Crown carbon gain and elevated [CO 2] responses of understorey saplings with differing allometry and architecture

1. Attempts at determining the physiological basis of species' differences, such as the ability to grow in deep shade, have been of limited success. However, this basis is fundamental to predicting species' responses to rising atmospheric CO2 in the forest understorey. We linked a leaf photosynthesis and a tree architecture model to predict the effects of dynamic and steady state photosynthetic characteristics, crown architecture and elevated atmospheric CO2 concentration ([CO2]) on crown-level carbon gain (Acrown). Twenty-four-h Acrown was modelled for shade-tolerant Acer rubrum and shade-intolerant Liriodendron tulipifera saplings growing for three years in a forest understorey under ambient and elevated [CO2] in free-air CO2 enrichment. 2. Two factors best explained Acrown in ambient [CO2]: tree light environment and sapling allometry. Microsite light environment influenced carbon gain via daily photosynthetic photon flux (PFD), average diffuse PFD and sunfleck characteristics. Species differences in specific leaf area (SLA) and size-related biomass allocation to leaves affected the effective leaf area and hence Acrown. 3. At a common above-ground biomass, small saplings (100 g above-ground dry mass) of L. tulipifera had higher Acrown than A. rubrum samples due to larger SLA and greater biomass allocation to leaves. Larger saplings of the two species had similar Acrown due to greater carbon allocation to leaves with increasing plant size in A. rubrum vs L. tulipifera. For saplings > 800 g, Acrown was greater in A. rubrum than in L. tulipifera.

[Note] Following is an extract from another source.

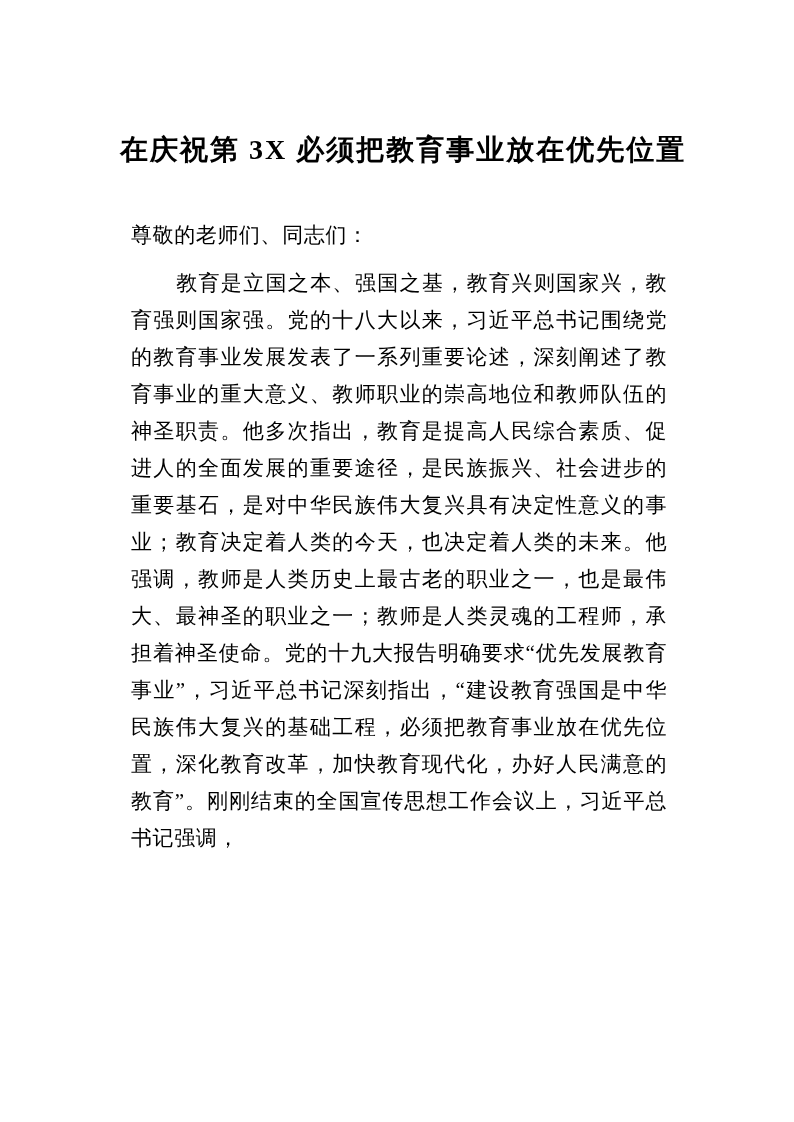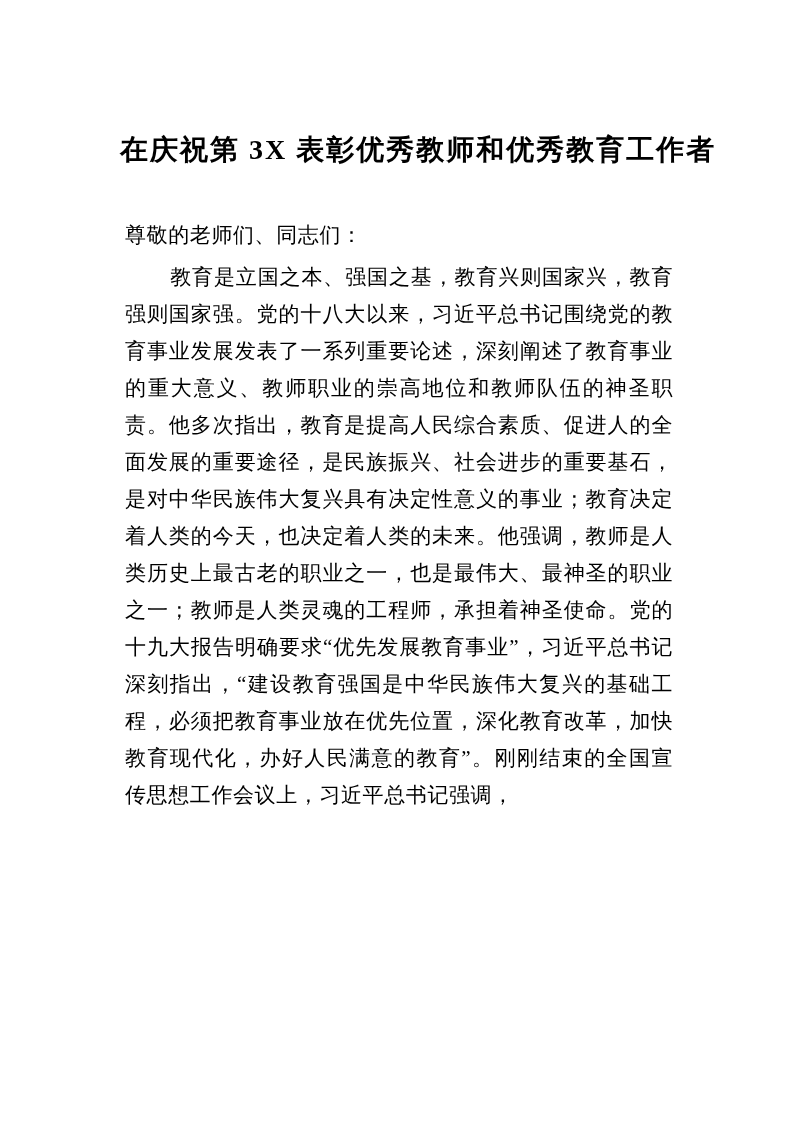"在庆祝第 3X 表彰优秀教师和优秀教育工作者" h1.doc-title { text: 表彰优秀教师和优秀教育工作者 -> 必须把教育事业放在优先位置 }
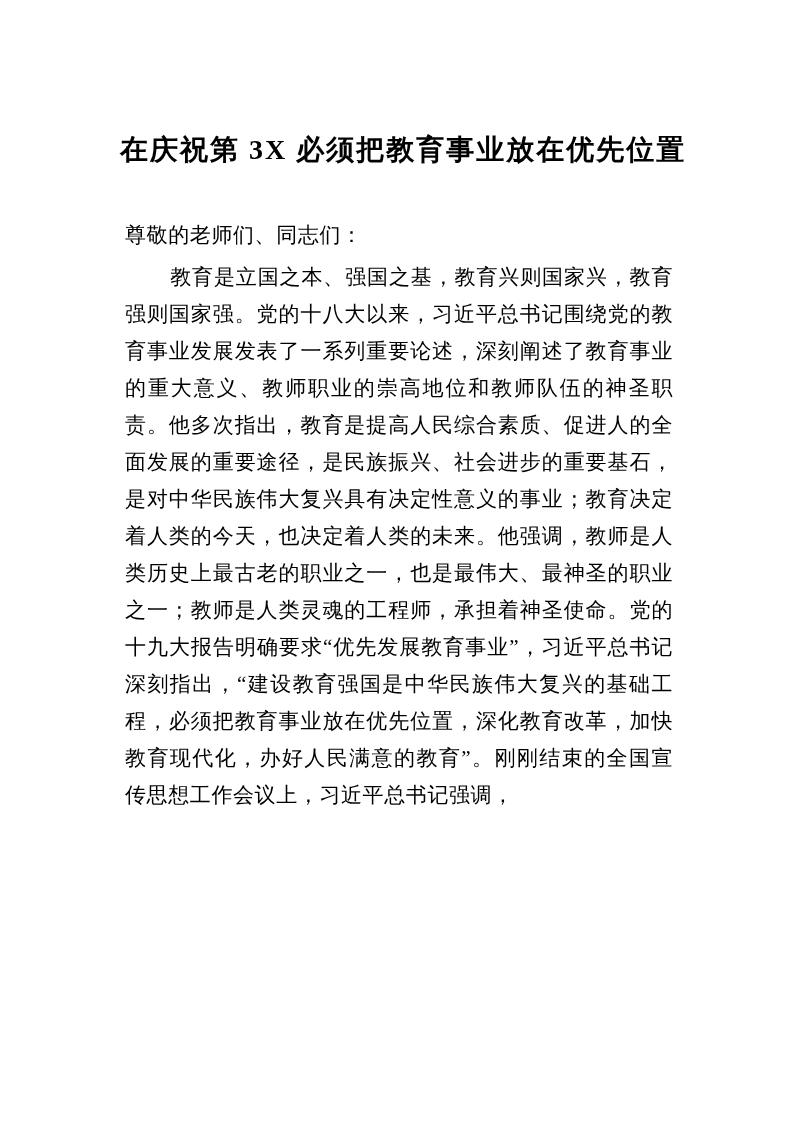"尊敬的老师们、同志们：" .body-text p { margin: 5px -> 11px }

Enhancement of Acrown by elevated [CO2] on sunny days was similar for both species. 4. Overall, though the shade-tolerant species had lower Acrown than the shade-intolerant species at a common small size, our results indicate that the relative performance of these species can reverse at larger sizes due to allocational differences. These results suggest that elevated [CO2] may accelerate competition for light between A. rubrum and L. tulipifera as these species grow larger in the understorey.